> **YOUR INSTRUCTIONS**
Print the lines from the one containing "-b 200 <Bin_Name>.fa" through the end of the material below, both included, exactly as they appear and without pictures.

━━━━━━━━

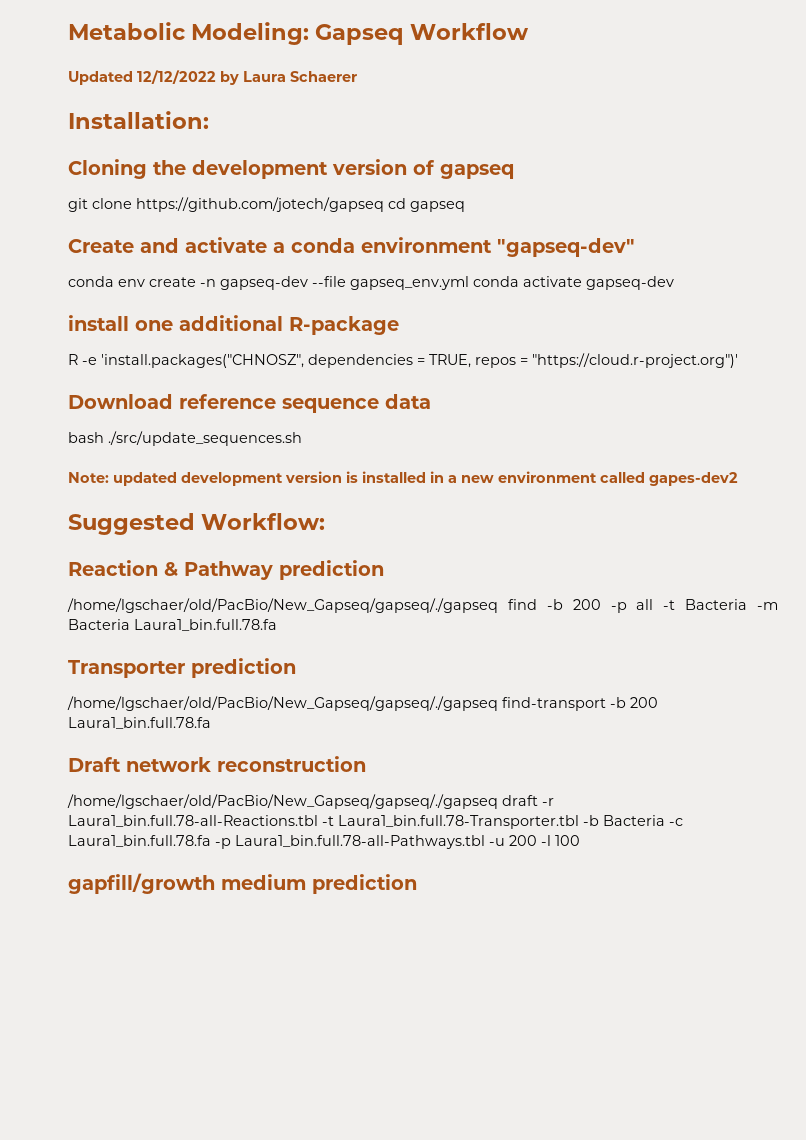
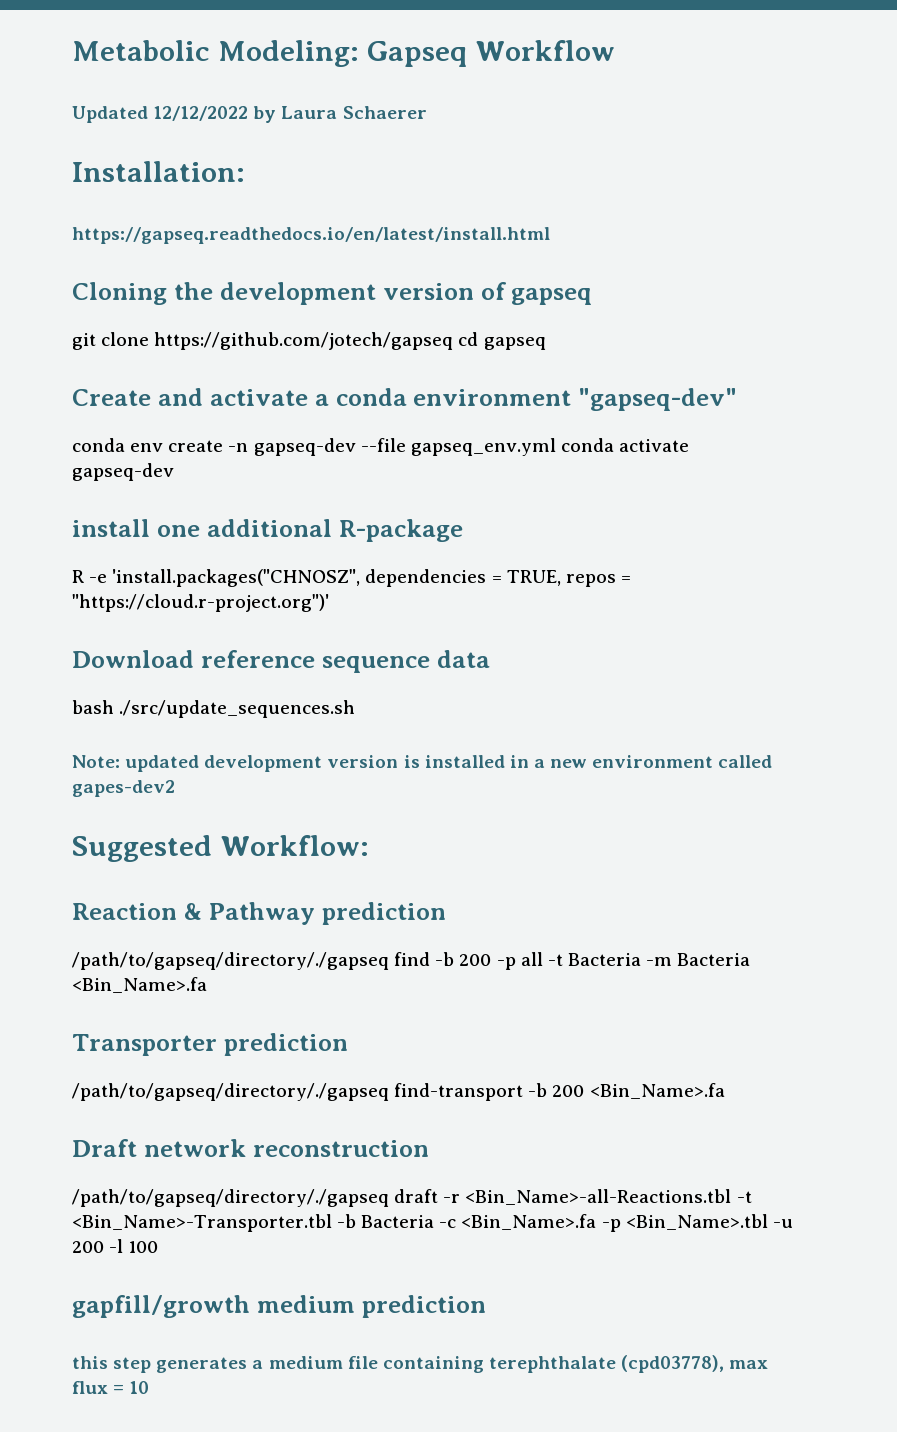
+ https://gapseq.readthedocs.io/en/latest/install.html
- /home/lgschaer/old/PacBio/New_Gapseq/gapseq/./gapseq find -b 200 -p all -t Bacteria -m Bacteria Laura1_bin.full.78.fa
+ /path/to/gapseq/directory/./gapseq find -b 200 -p all -t Bacteria -m Bacteria <Bin_Name>.fa
- /home/lgschaer/old/PacBio/New_Gapseq/gapseq/./gapseq find-transport -b 200 Laura1_bin.full.78.fa
+ /path/to/gapseq/directory/./gapseq find-transport -b 200 <Bin_Name>.fa
- /home/lgschaer/old/PacBio/New_Gapseq/gapseq/./gapseq draft -r Laura1_bin.full.78-all-Reactions.tbl -t Laura1_bin.full.78-Transporter.tbl -b Bacteria -c Laura1_bin.full.78.fa -p Laura1_bin.full.78-all-Pathways.tbl -u 200 -l 100
+ /path/to/gapseq/directory/./gapseq draft -r <Bin_Name>-all-Reactions.tbl -t <Bin_Name>-Transporter.tbl -b Bacteria -c <Bin_Name>.fa -p <Bin_Name>.tbl -u 200 -l 100
+ this step generates a medium file containing terephthalate (cpd03778), max flux = 10

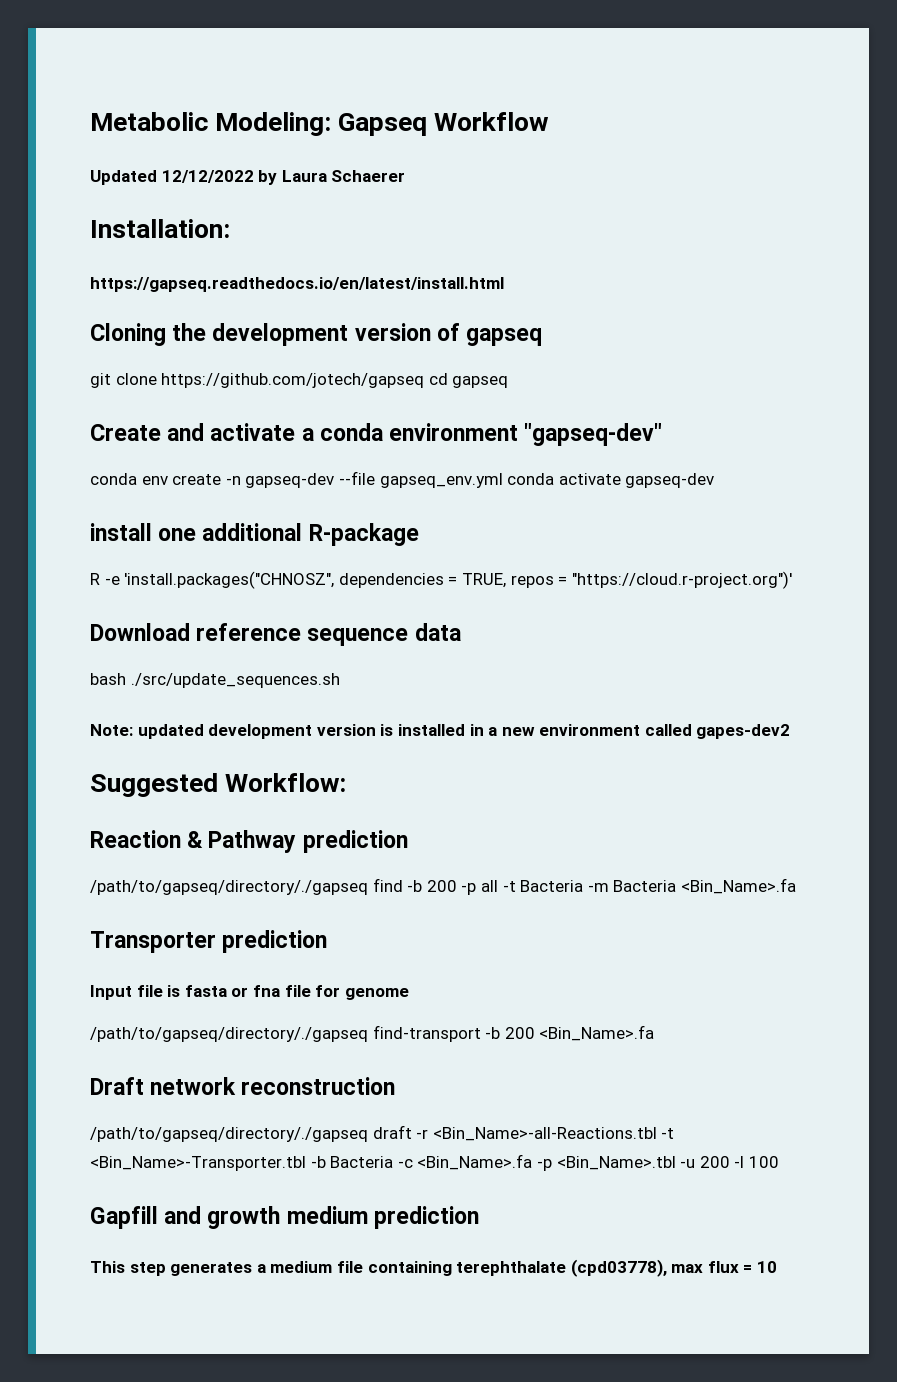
+ Input file is fasta or fna file for genome
- gapfill/growth medium prediction
+ Gapfill and growth medium prediction
- this step generates a medium file containing terephthalate (cpd03778), max flux = 10
+ This step generates a medium file containing terephthalate (cpd03778), max flux = 10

━━━━━━━━

> **WRITTEN SOLUTION**
+ /path/to/gapseq/directory/./gapseq find-transport -b 200 <Bin_Name>.fa
- /home/lgschaer/old/PacBio/New_Gapseq/gapseq/./gapseq draft -r Laura1_bin.full.78-all-Reactions.tbl -t Laura1_bin.full.78-Transporter.tbl -b Bacteria -c Laura1_bin.full.78.fa -p Laura1_bin.full.78-all-Pathways.tbl -u 200 -l 100
+ /path/to/gapseq/directory/./gapseq draft -r <Bin_Name>-all-Reactions.tbl -t <Bin_Name>-Transporter.tbl -b Bacteria -c <Bin_Name>.fa -p <Bin_Name>.tbl -u 200 -l 100
+ this step generates a medium file containing terephthalate (cpd03778), max flux = 10

+ Input file is fasta or fna file for genome
- gapfill/growth medium prediction
+ Gapfill and growth medium prediction
- this step generates a medium file containing terephthalate (cpd03778), max flux = 10
+ This step generates a medium file containing terephthalate (cpd03778), max flux = 10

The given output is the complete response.